The records underneath are to be printed in full and exactly, with no pictures carried over.

(Extracted records)
—————

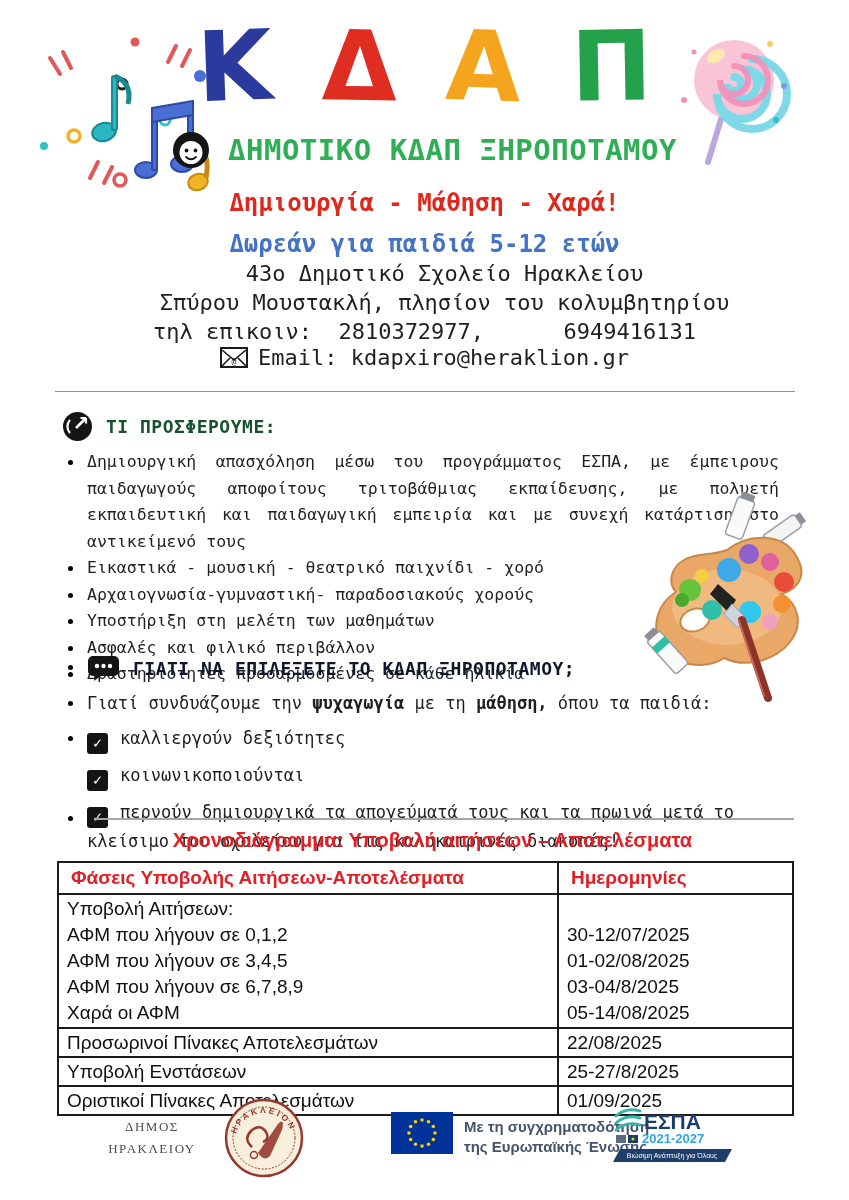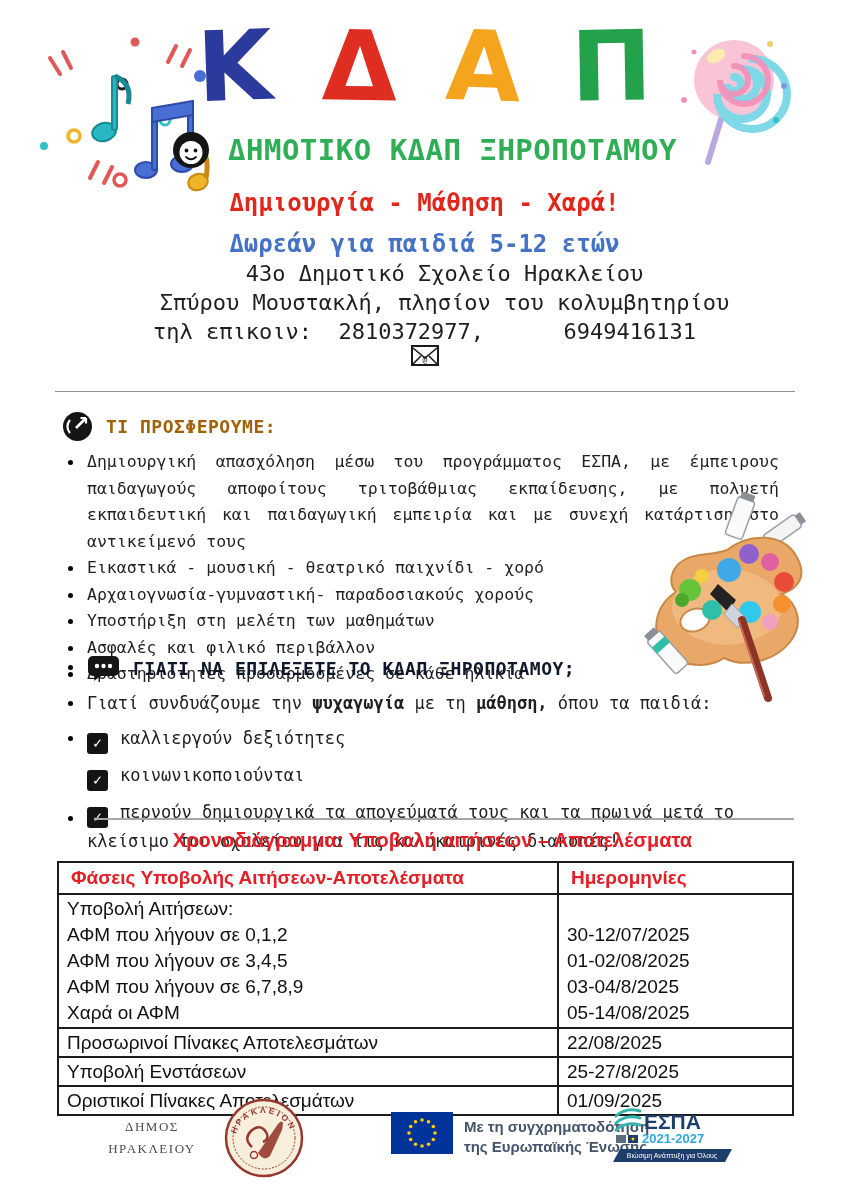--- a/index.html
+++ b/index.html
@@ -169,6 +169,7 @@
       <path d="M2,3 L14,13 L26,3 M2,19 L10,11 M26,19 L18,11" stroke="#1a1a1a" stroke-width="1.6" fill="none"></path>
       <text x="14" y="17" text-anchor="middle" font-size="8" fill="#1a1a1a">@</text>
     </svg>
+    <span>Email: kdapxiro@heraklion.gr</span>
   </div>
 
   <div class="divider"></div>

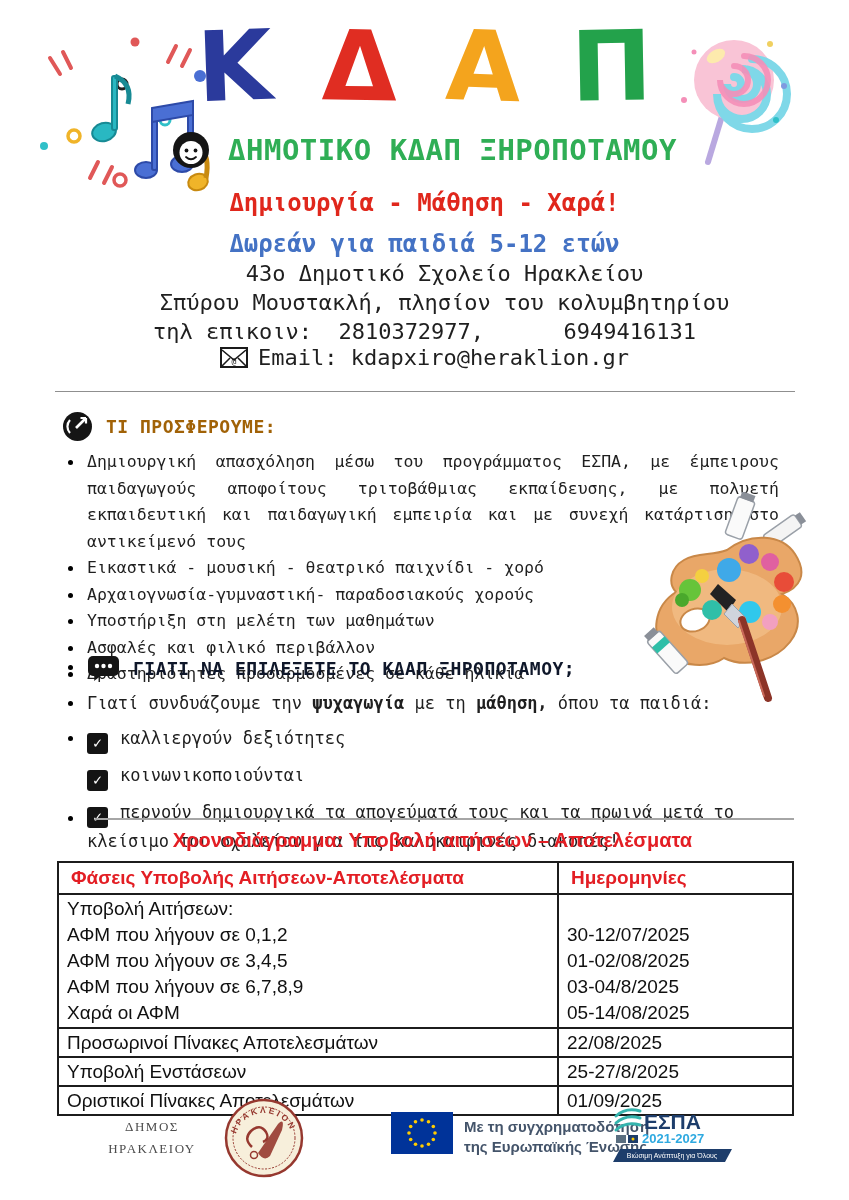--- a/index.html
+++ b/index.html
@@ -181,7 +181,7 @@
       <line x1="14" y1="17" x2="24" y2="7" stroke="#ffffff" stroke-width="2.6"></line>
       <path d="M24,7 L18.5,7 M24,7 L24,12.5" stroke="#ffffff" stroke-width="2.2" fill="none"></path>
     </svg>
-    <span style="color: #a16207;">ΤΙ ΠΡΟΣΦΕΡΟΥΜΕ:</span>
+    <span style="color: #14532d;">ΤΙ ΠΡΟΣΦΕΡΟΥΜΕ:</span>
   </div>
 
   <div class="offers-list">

—————

> [Answer area]:
--- a/index.html
+++ b/index.html
@@ -169,6 +169,7 @@
       <path d="M2,3 L14,13 L26,3 M2,19 L10,11 M26,19 L18,11" stroke="#1a1a1a" stroke-width="1.6" fill="none"></path>
       <text x="14" y="17" text-anchor="middle" font-size="8" fill="#1a1a1a">@</text>
     </svg>
+    <span>Email: kdapxiro@heraklion.gr</span>
   </div>
 
   <div class="divider"></div>

--- a/index.html
+++ b/index.html
@@ -181,7 +181,7 @@
       <line x1="14" y1="17" x2="24" y2="7" stroke="#ffffff" stroke-width="2.6"></line>
       <path d="M24,7 L18.5,7 M24,7 L24,12.5" stroke="#ffffff" stroke-width="2.2" fill="none"></path>
     </svg>
-    <span style="color: #a16207;">ΤΙ ΠΡΟΣΦΕΡΟΥΜΕ:</span>
+    <span style="color: #14532d;">ΤΙ ΠΡΟΣΦΕΡΟΥΜΕ:</span>
   </div>
 
   <div class="offers-list">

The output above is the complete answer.